Suggestions to any of these topics would be greatly appreciated. I am having difficult moving forward possibly due to preconceived misunderstandings about the difference between a set of contigs and a fully-aligned genome, a lack of me finding resources demonstrating the transition between SPAdes to MUMmer, and a lack of my understanding of determining the degree of similarity between these contig files.
Thank you for your helpful response @Joe. My advisor is looking into finding out more about the samples but believes they are likely from the same strain. As a result, I blasted some of the contigs from the sample and downloaded a possible reference genome (I'll call it h.fasta here).
I tried/researched several of your advice here.
1) I ran Quast on the contigs output from SPAdes and indeed, as you said, it looks like contig reordering is necessary. So, I wanted to use Mauve software to reorder the contigs against the h.fasta reference file. I tried to do that following these instructions (http://darlinglab.org/mauve/user-guide/reordering.html) by inputing the h.fasta reference file and the SPAdes output (contigs.fasta) file. Unfortunately, I received an error:
2) I guess at this point, I just want to see whether this reference h.fasta file seems legitimate for each of the four samples. I decided to then use BWA as follows:
Do you know of a quick way for me to check from these mapping results, whether the reference h.fasta may be appropriate for all four of these samples? It seems that QUAST also accepts .bed files and that I can continue BWA --> .SAM pathway above to also create a .bed file (http://seqanswers.com/forums/showthread.php?t=76018). So, should I create .bed files (BWA --> .sam --> .bam --> .bed) and then use that as input to QUAST? If not, what is a simple way for me to check the alignment quality of these four samples with the reference?
Hopefully, once I have that figured out, I can also try VarScan as you suggested or the viewer in Muave (which you also referred to). I apologize again if my questions are basic.
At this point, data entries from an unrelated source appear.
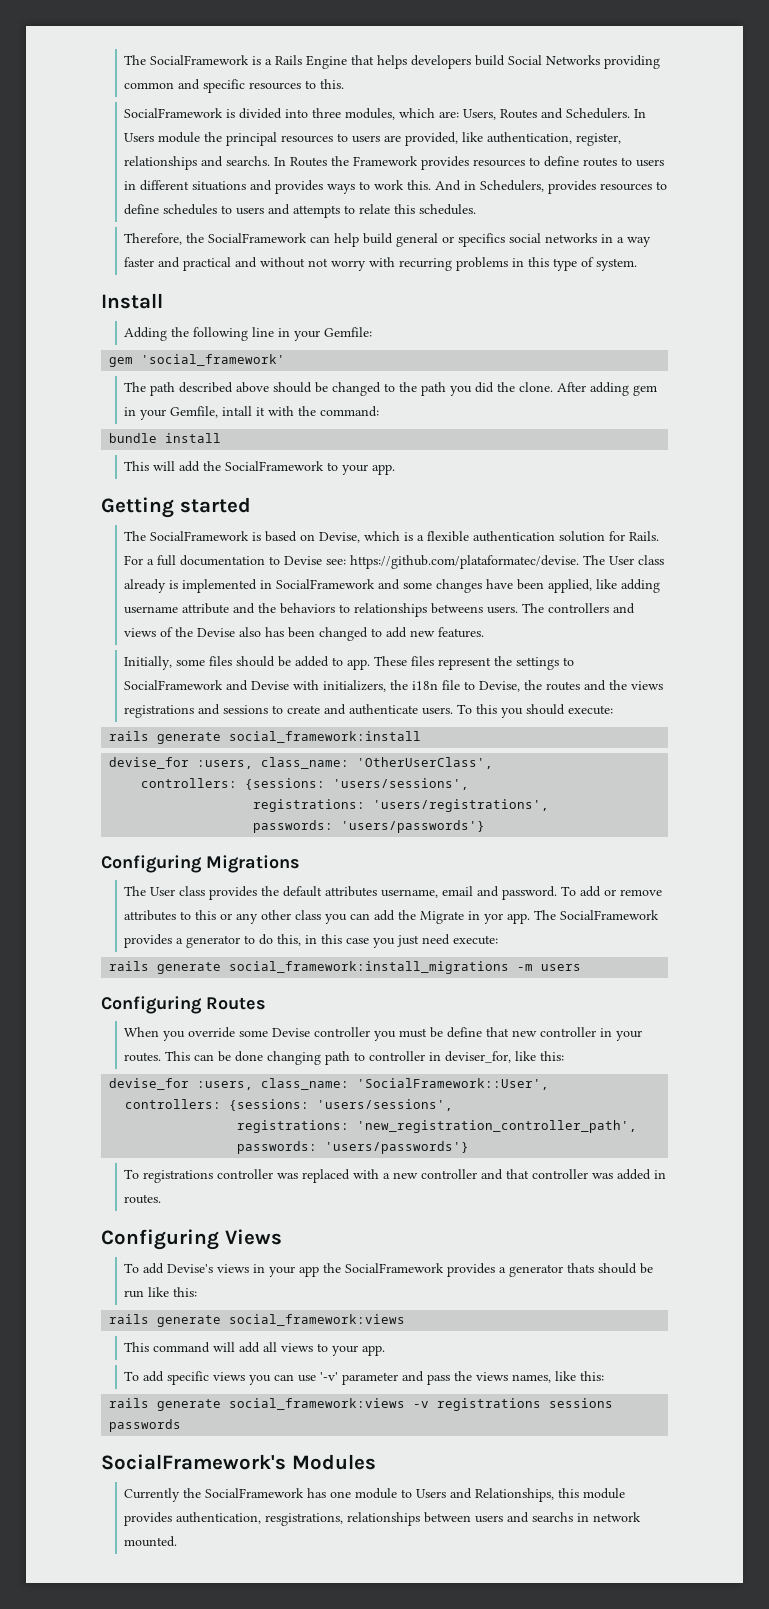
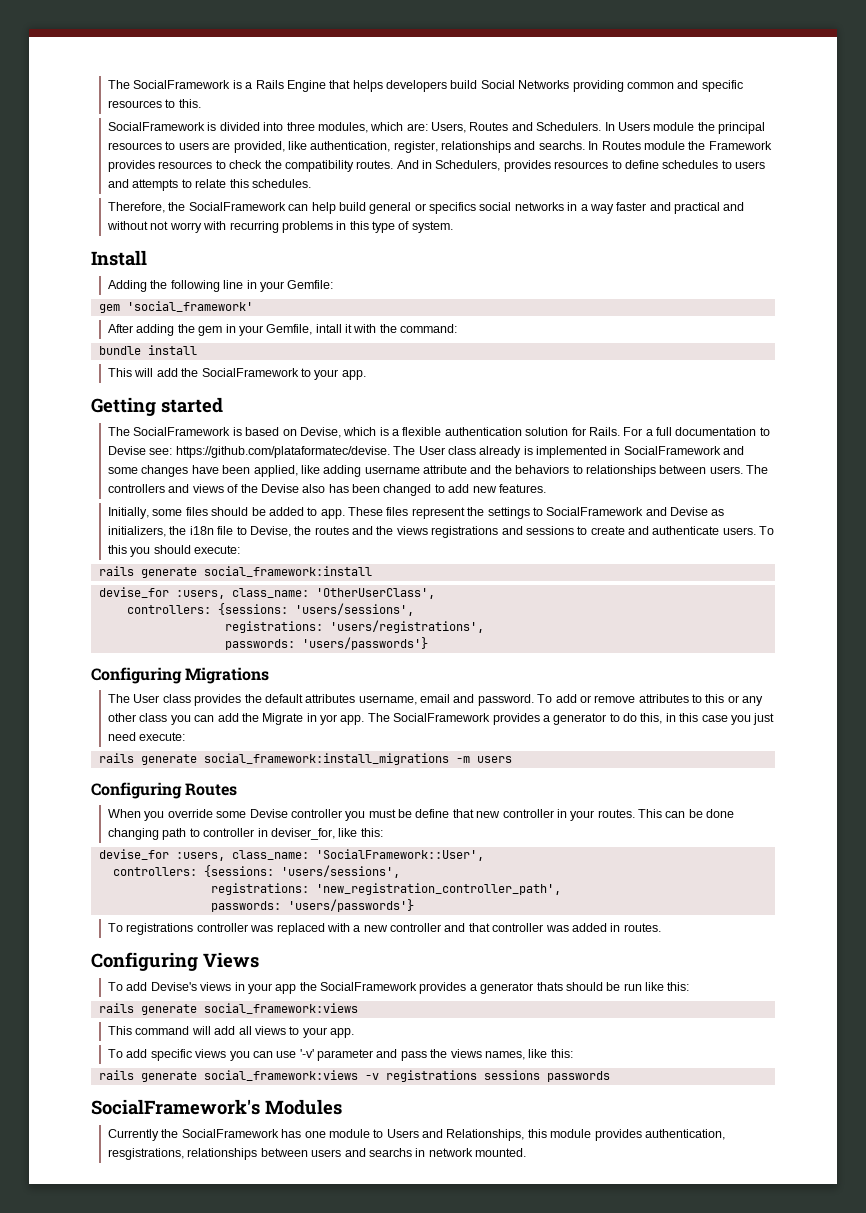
- In Routes the Framework provides resources to define routes to users in different situations and provides ways to work this.
+ In Routes module the Framework provides resources to check the compatibility routes.
- The path described above should be changed to the path you did the clone. After adding gem in your Gemfile, intall it with the command:
+ After adding the gem in your Gemfile, intall it with the command:
- For a full documentation to Devise see: https://github.com/plataformatec/devise. The User class already is implemented in SocialFramework and some changes have been applied, like adding username attribute and the behaviors to relationships betweens users.
+ For a full documentation to Devise see: https://github.com/plataformatec/devise. The User class already is implemented in SocialFramework and some changes have been applied, like adding username attribute and the behaviors to relationships between users.
- These files represent the settings to SocialFramework and Devise with initializers, the i18n file to Devise, the routes and the views registrations and sessions to create and authenticate users.
+ These files represent the settings to SocialFramework and Devise as initializers, the i18n file to Devise, the routes and the views registrations and sessions to create and authenticate users.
I feel that, even after reading vignettes, I still stumble upon how to connect different software and pipelines. Thank you for any suggestions.
For point 1), I’m not sure what’s happening with that error. I’m not that great with Java, so it could be anything AFAIK. Are you using a recent version? (Mauve isn’t my favourite tool, but I don’t know a better contig mover personally).
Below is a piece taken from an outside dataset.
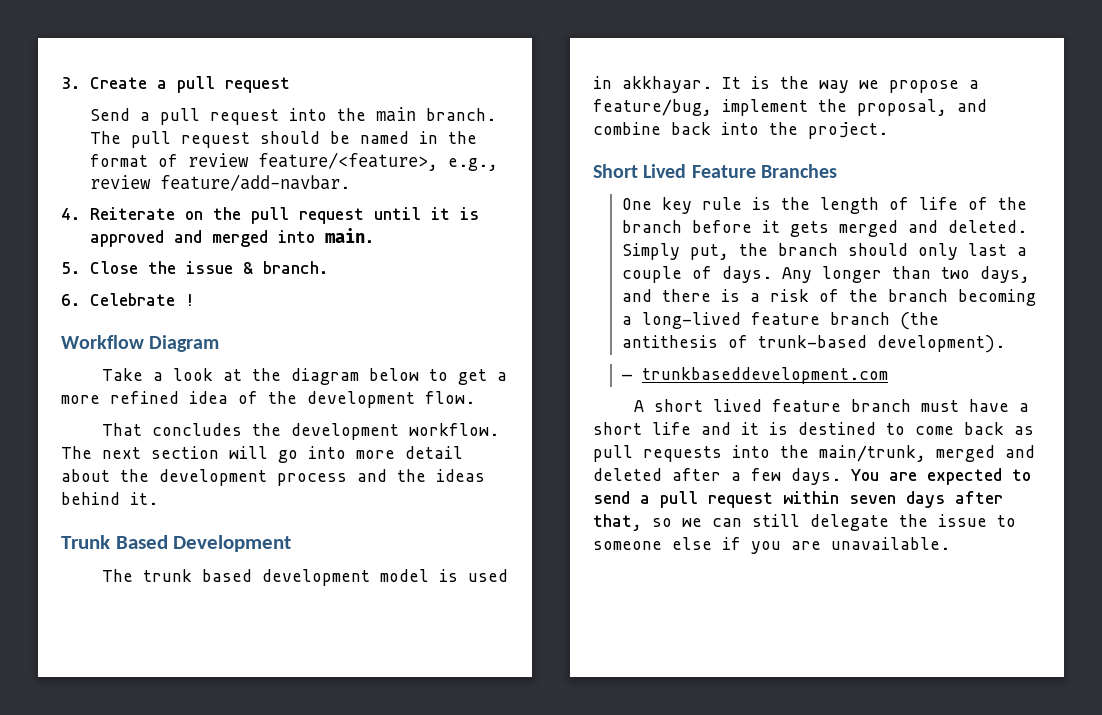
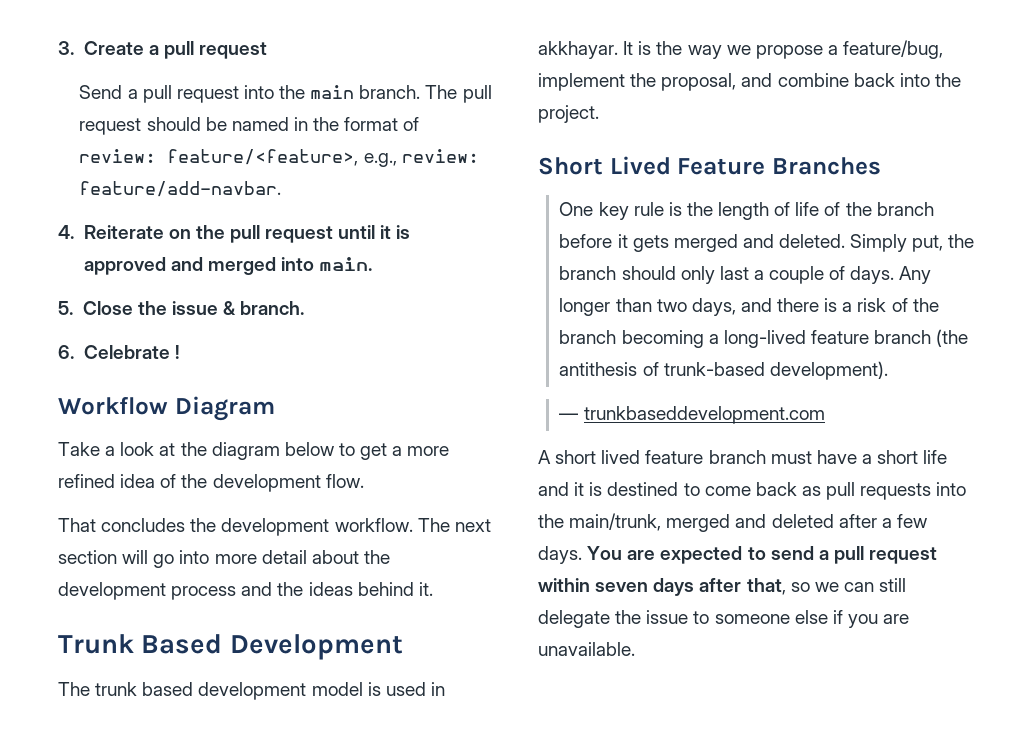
- The pull request should be named in the format of review feature/<feature>, e.g., review feature/add-navbar.
+ The pull request should be named in the format of review: feature/<feature>, e.g., review: feature/add-navbar.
For 2), I would simply check all the mapping stats with Qualimap. If you have high numbers of mapped reads (95%+ or similar), then its likely a good reference. Quast is more for assembly analysis, Qualimap is for mapping quality (which you just need an indexed & sorted SAM/BAM for).
You may need to permit BWA to have some relaxed mapping settings if you’re trying to identify variants (allow one or more mismatches etc). This is really a trial and error process though, so I would just experiment and see what the numbers look like.